CUDA compiles your .cu c-like code into intermediate ptx code which is then further compiled into cubin binary code. It can be very useful to look at the intermediate code by using the "-keep" option. Furthermore, one can have the cu source code inserted into the ptx code by using the "-Xopencc -LIST:source=on" option.
The programming guide and software development kit documentation and source code contain lots of useful advice and examples on how to make code work well under CUDA.
However, I have found optimizing CUDA code to be rather frustrating, in part because Nvidia release few details of what is actually going on in the hardware. This could be because the next generation of cards may do things differently or it could be simply because things such as the thread and block schedulers are very complicated and messy so there's nothing very general you can say. I would have appreciated basic timing and scaling information on kernel launches as a function of threads per block and blocks per grid for example; the only way to see whether my code went faster if one kernel called O(10^5) blocks which each did a little work or if it called O(10^3) blocks that each did a lot more work was to laboriously code each up and see (the latter was almost a factor of two faster). Also, there is special texture memory that is "optimized for 2D spatial locality" but without more information it is difficult to know where to start in using this for efficiently coding up a block matrix multiplication routine say.
One has to focus on the "big" parts of the problem only and not to bother much about how slowly the "little" parts run. I've spent some time trying to do things like average the final results efficiently across a thread block; good for learning how to "think in CUDA" but probably not the most efficient use of my time.
Many "clever" things that I've tried to increase performance (e.g. in a matrix problem prefetching the next submatrix into shared memory while working on a current one) haven't helped much if at all (with the exception of loop unrolling that has significantly helped in some cases). It seems best to keep things as simple, clean and straightforward as possible, while of course obeying Nvidia's advice about e.g. memory access and block/grid configuration, and to let the compiler and hardware have free reign over the code generation and execution. Algorithm optimization/effective problem parallelization is probably far more important and profitable than code optimization per se.
I haven't found much performance improvement in fiddling around with either the nvopencc ("-Xopencc -O?") or ptxas ("-Xptxas -O?") optimization settings; the defaults have basically always been the best.
The "-usefastmath" option helps sometimes if you have operations like sine and cosine on the device that you haven't explicitly indicated (e.g. using __sin(x) ) for the fast versions to be used for.
The (now-deprecated?) "-Xptxas -fastimul" option forces all integer multiplys to be fast 24-bit ones rather than slower 32-bit ones. If you're sure this won't break your code this sometimes helps and saves the use of __mul24 etc. I am not sure whether the option only affects explicit multiplies in the code or whether it also speeds up 2D array indexing and the like.

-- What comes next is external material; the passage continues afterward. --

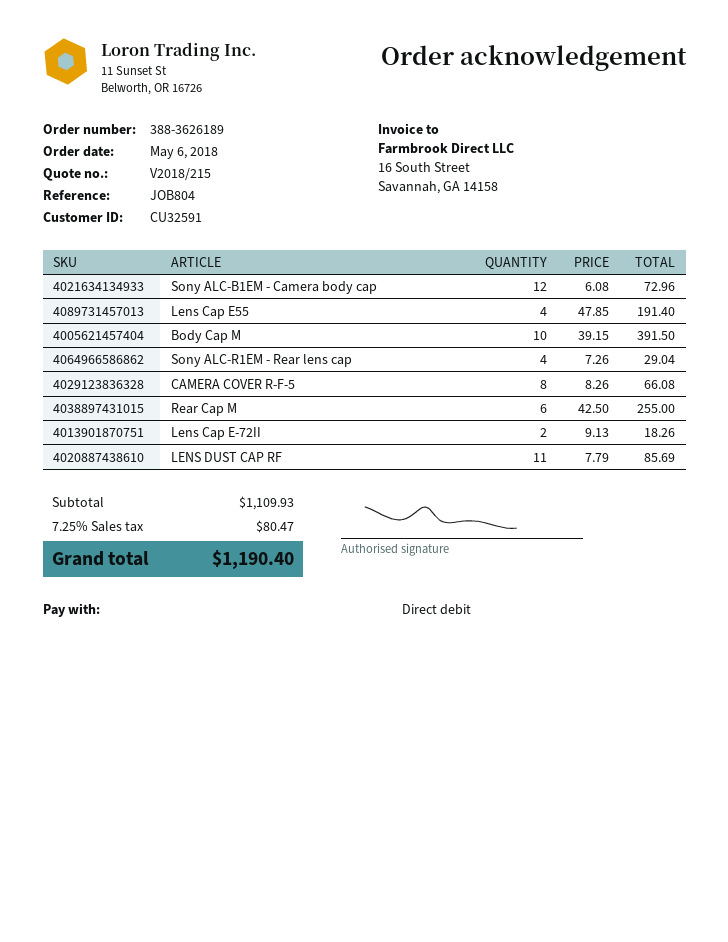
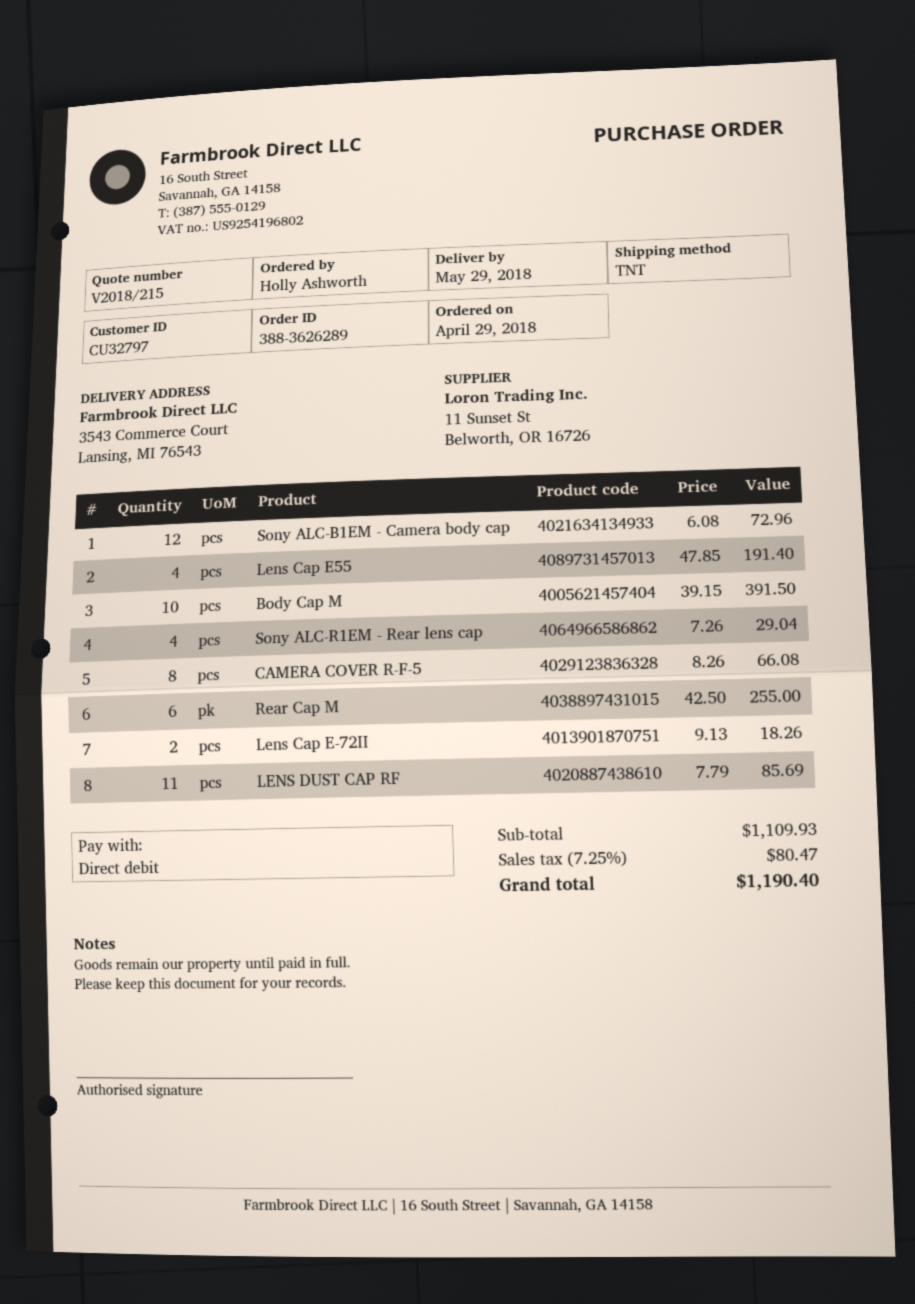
order number: 388-3626189 -> 388-3626289
order date: 2018-05-06 -> 2018-04-29
customer number: CU32591 -> CU32797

Perhaps in decreasing order of importance one should make sure that one's code (see the programming guide for discussions of all of these):
A "magic number" in CUDA on G80 series cards is 16, this being the size of a half-warp (thus determining global memory coalescing) and also the number of shared memory banks (thus determining conflict-free shared memory accesses). If you have a 2D array in shared memory, another magic number is 16+1=17; you can access arr both by row (...arr[.][tx] where "tx" is the x component of the thread ID or label) and column (...arr[tx][.]) without bank conflicts.
I was worried about the speed problem of using thread-local arrays (that are automatically put into "slow" global memory) for my eternal inflation project that would otherwise be a very natural way of doing things. I spent a lot of time thinking if there was some way I could split the shared memory up and use that instead but there just wasn't enough of it for what I wanted to record. So in the end I implemented the local array version. My concerns were unjustified: the program ran 500-1000 times quicker than the CPU version, even using these local arrays! I think the compiler must be being "clever" and ensuring that such arrays are accessed in a coalesced manner by the threads and that the thread scheduler must be doing its job properly switching between "warps" of threads to hide the memory latency.
A very useful (unofficial) tool for optimization has been developed that disassembles the "cubin" binary files into the native instruction set of the cards. It is called "decuda" and is available here. It has been used for example in understanding performance issues in accessing shared memory for matrix multiplication; see towards the end of this thread.
One major problem in CUDA 1.0 for me that I came across early on was that code such as "z=sinhf(.5f);" failed to compile on the device: there seems to be problems with hyperbolic trig functions with small immediate arguments. I got around this by writing something like "volatile float y=.5f; z=sinhf(y);".
There is also a problem with the "pow" function with integers that is documented in the 1.0 release notes.
Note that the compiler supports the "long long" data type; very useful in 32-bit mode if you want a 64-bit integer.
I've had partial success in running both 32- and 64-bit code on 64-bit linux by installing the 32-bit toolkit to a separate directory and then compiling with something like "nvcc __.cu -L/usr/local/cuda32/lib -m32".